*** Data listing Section Begins ***
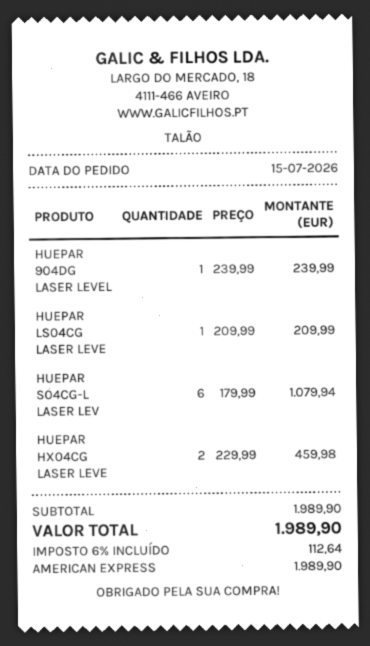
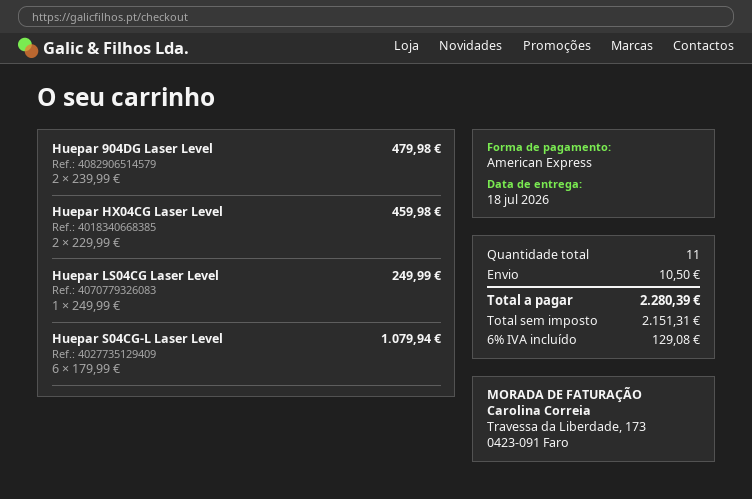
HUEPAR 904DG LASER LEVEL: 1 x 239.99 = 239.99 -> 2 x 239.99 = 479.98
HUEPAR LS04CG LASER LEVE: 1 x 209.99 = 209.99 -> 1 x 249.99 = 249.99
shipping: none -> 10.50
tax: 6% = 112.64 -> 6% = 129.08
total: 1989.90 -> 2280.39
*** Data listing Section Ends ***
*** Data listing Section Begins ***
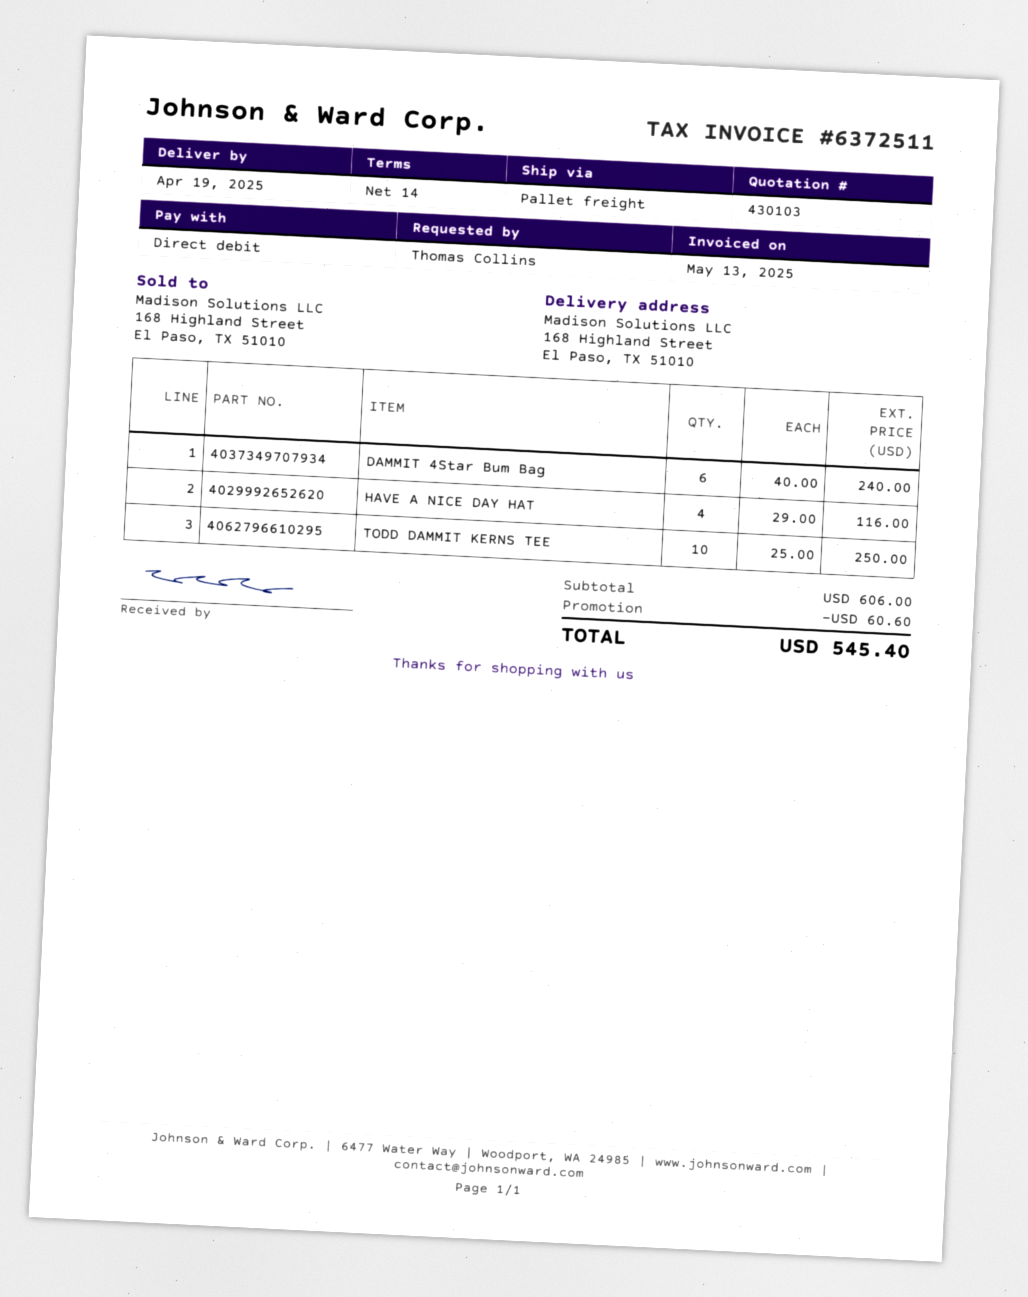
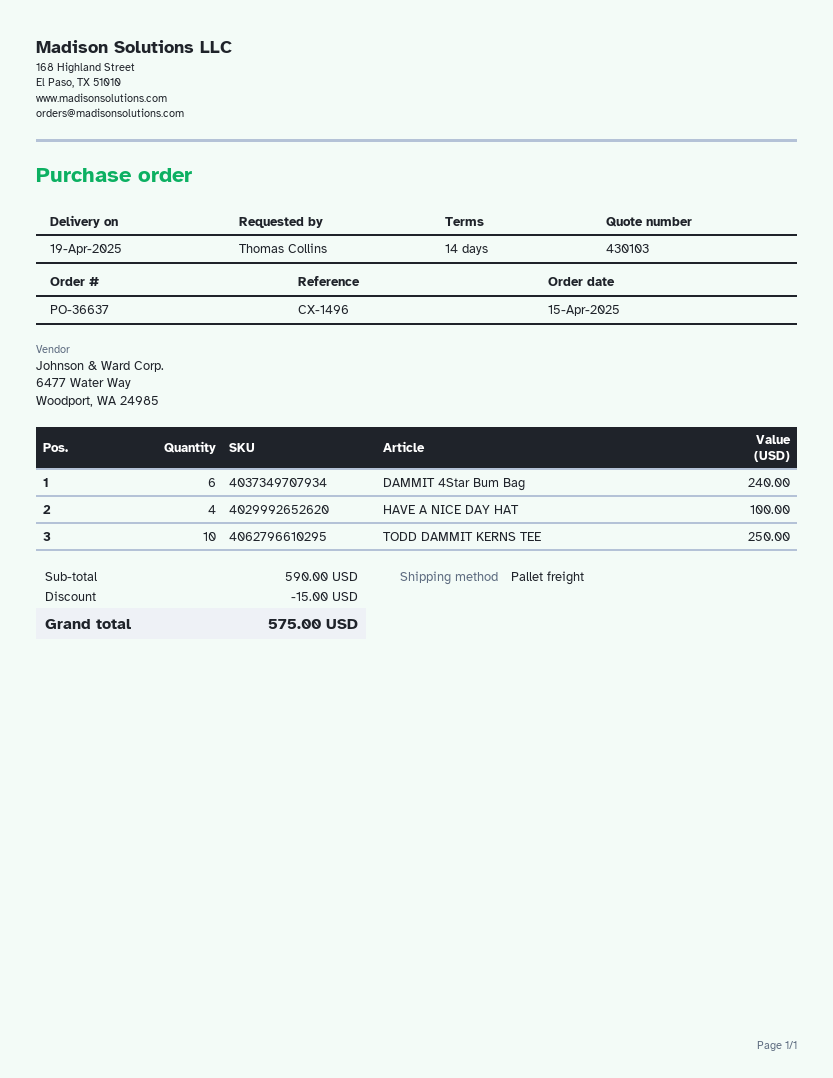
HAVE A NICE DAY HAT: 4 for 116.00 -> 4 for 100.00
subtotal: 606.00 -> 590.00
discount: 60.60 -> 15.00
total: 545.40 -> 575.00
*** Data listing Section Ends ***
=== Work required ===
Filter the preceding entries down to the lines with "LASER".

=== Solution to the problem ===
HUEPAR 904DG LASER LEVEL: 1 x 239.99 = 239.99 -> 2 x 239.99 = 479.98
HUEPAR LS04CG LASER LEVE: 1 x 209.99 = 209.99 -> 1 x 249.99 = 249.99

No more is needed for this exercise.